Он схватил её за волосы — не грубо, а с той намеренной силой, в которой больше власти, чем ярости. Его пальцы скользнули в пряди, спутывая их, как будто хотел запомнить каждое движение, каждый изгиб. Беллатриса рефлекторно выгнулась назад, словно каждый его толчок был током, прошедшим через тело.
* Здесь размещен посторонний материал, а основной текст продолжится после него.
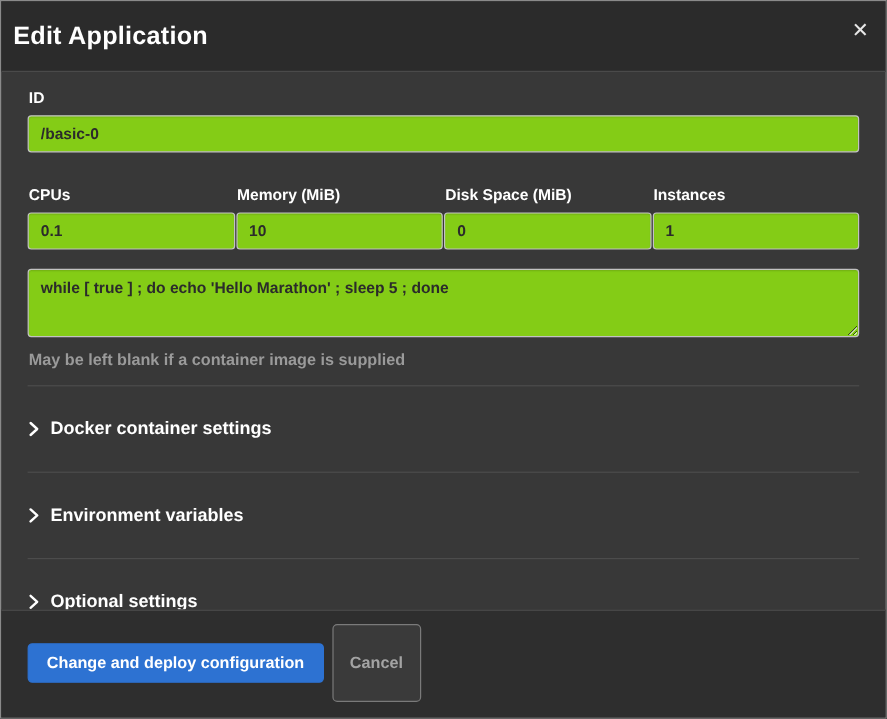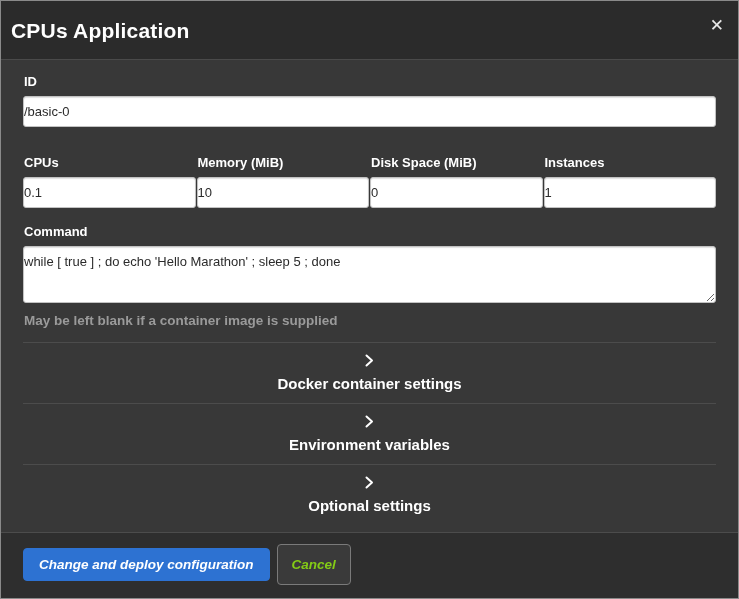--- a/index.html
+++ b/index.html
@@ -119,7 +119,7 @@
 <div class="modal">
 
   <div class="modal-header">
-    <div class="modal-title">CPUs Application</div>
+    <div class="modal-title">Edit Application</div>
     <button class="close-btn">✕</button>
   </div>
 

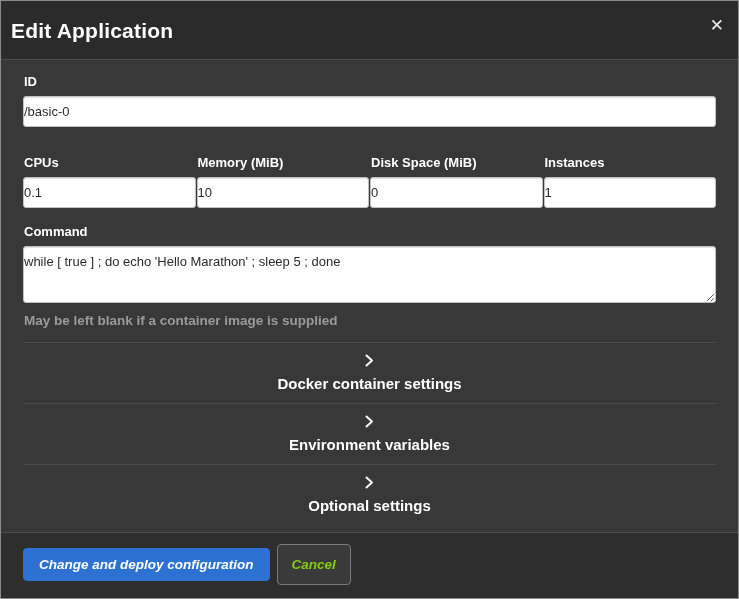--- a/index.html
+++ b/index.html
@@ -41,15 +41,16 @@
   }
   .text-input, .text-area {
     width: 100%;
-    background: #ffffff;
+    background: #84cc16;
     border: 1px solid #c2c2c2;
     border-radius: 3px;
     color: #2b2b2b;
     font-size: 13px;
     font-family: "Liberation Sans", sans-serif;
-    padding: 6px 0;
+    padding: 6px 10px;
     outline: none;
     box-shadow: inset 0 1px 1px rgba(0,0,0,.12);
+    font-weight: bold;
   }
   .text-input { height: 31px; }
   .text-area { height: 57px; resize: vertical; line-height: 1.4; }

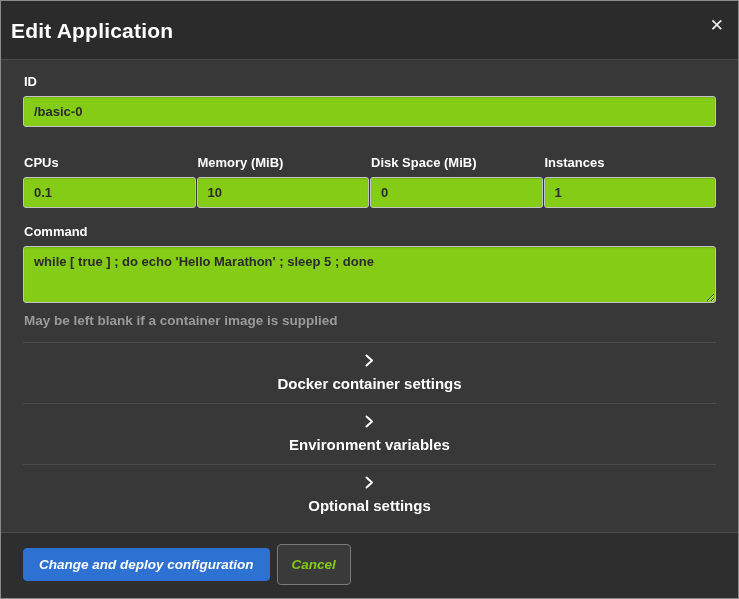--- a/index.html
+++ b/index.html
@@ -151,7 +151,6 @@
     </div>
 
     <div class="row-command">
-      <label class="field-label">Command</label>
       <textarea class="text-area" style="">while [ true ] ; do echo 'Hello Marathon' ; sleep 5 ; done</textarea>
       <div class="help-text">May be left blank if a container image is supplied</div>
     </div>

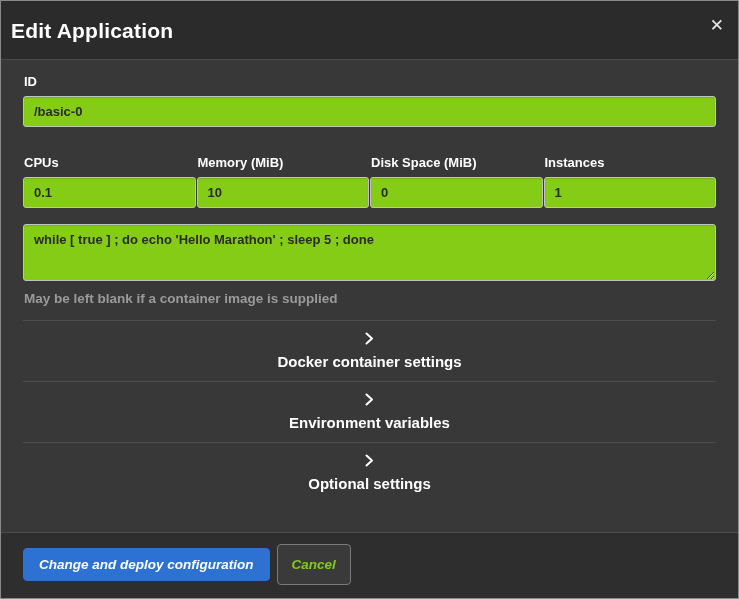--- a/index.html
+++ b/index.html
@@ -73,11 +73,10 @@
   .section-row {
     display: flex; align-items: center; gap: 9px;
     border-top: 1px solid #4c4c4c;
-    padding: 11px 1px;
+    padding: 27px 1px;
     cursor: pointer;
     font-size: 15px; font-weight: bold; color: #ffffff;
     user-select: none;
-    flex-direction: column;
   }
   .chev {
     width: 9px; height: 12px; flex: 0 0 auto;

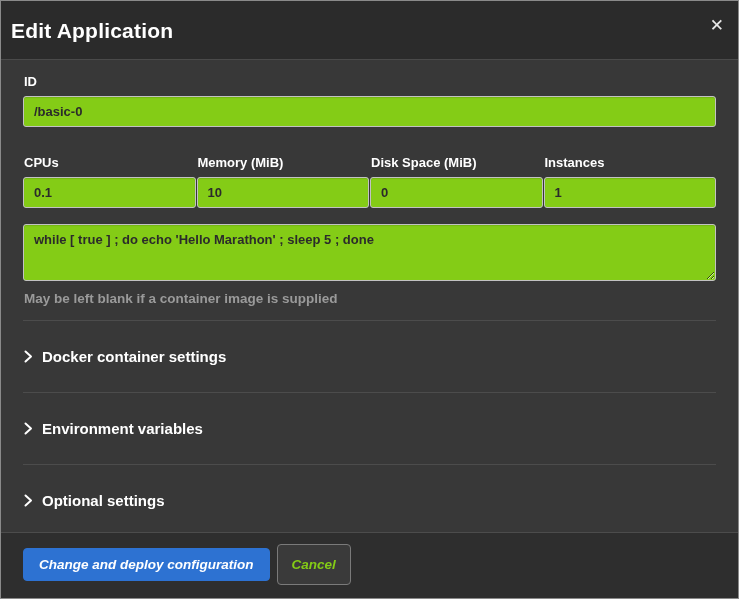--- a/index.html
+++ b/index.html
@@ -99,7 +99,6 @@
     padding: 9px 15px;
     cursor: pointer;
     line-height: 1;
-    font-style: italic;
   }
   .btn-primary {
     background: #2d72d2;

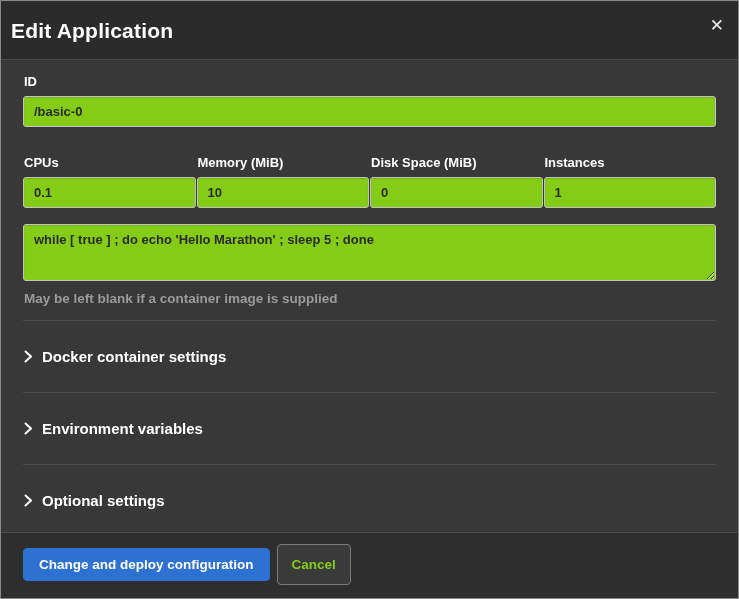--- a/index.html
+++ b/index.html
@@ -108,8 +108,8 @@
   .btn-default {
     background: #3a3a3a;
     border: 1px solid #7a7a7a;
-    color: #84cc16;
-    padding: 13px 14px;
+    color: #a3a3a3;
+    padding: 25px 14px;
   }
 </style>
 </head>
Парта дрожала под её телом, шершавый край дерева врезался в кожу, звук шагал по комнате глухим эхом. Воздух был густым, почти видимым, пах дымом, пылью и чем-то живым, слишком живым, чтобы это можно было выдержать.
На долю секунды ей пришла в голову мысль, что кто-то может услышать этот шум и прибежать выяснить, что здесь происходит. Но ей было всё равно. Весь мир сузился до одного касания — его дыхания у шеи, до тяжести его рук, до тихого стона, что вибрировал где-то между словами и звуком.
— Блять, — выдохнул Реддл сквозь стиснутые зубы. Его голос был низким, хриплым, будто обожжённым изнутри. Движения стали жёстче — точные, будто он пытался вбить в неё что-то, что не умел сказать. — Как же охуенно. Когда я увидел тебя в этом платье летом… ещё тогда хотел сорвать его с тебя.
Она не ответила. Потому что каждое слово было бы лишним рядом с тем, как он двигался. Потому что всё, что было нужно, уже происходило.
Белла закрыла глаза. И поняла: выхода нет. Она могла бы бороться, убегать, отрицать — но его власть была слишком глубокой. Он оставался в ней навсегда, будто лёд, намерзающий в сердце и не дающий ему больше биться свободно. Это была корка, вечная, неизбежная.
Каждое его движение было шагом в пропасть, каждый её вдох — согласием. Мир стал чередой импульсов: кожа, воздух, биение вен.
Она теряла тело, превращаясь в ощущение, — чистое, острое, болезненно живое, выжженное теплом и трением.
Беллатриса стиснула зубы. Пальцы впились в край парты, кожа обжигалась от давления. Каждый вдох был острым, как осколок стекла.
Том тяжело дышал, его грудь вздымалась, выпуская горячее дыхание на спину Беллы. Тепло его кожи отдавало металлической свежестью пота, смешанной с дымом от его сигареты. Рука сдавала её талию в мягкое, но неотступное объятие. Пальцы медленно скользнули вниз. Тепло его руки обжигало, оставляя след, который пульсировал внутри. Пальцы нашли её клитор, и она вздрогнула, чувствуя его прикосновение. Медленные круговые движения растекались жаром по животу, растягивая каждый нерв, каждую клетку. Жар рос, сводил с ума, раскалял кровь.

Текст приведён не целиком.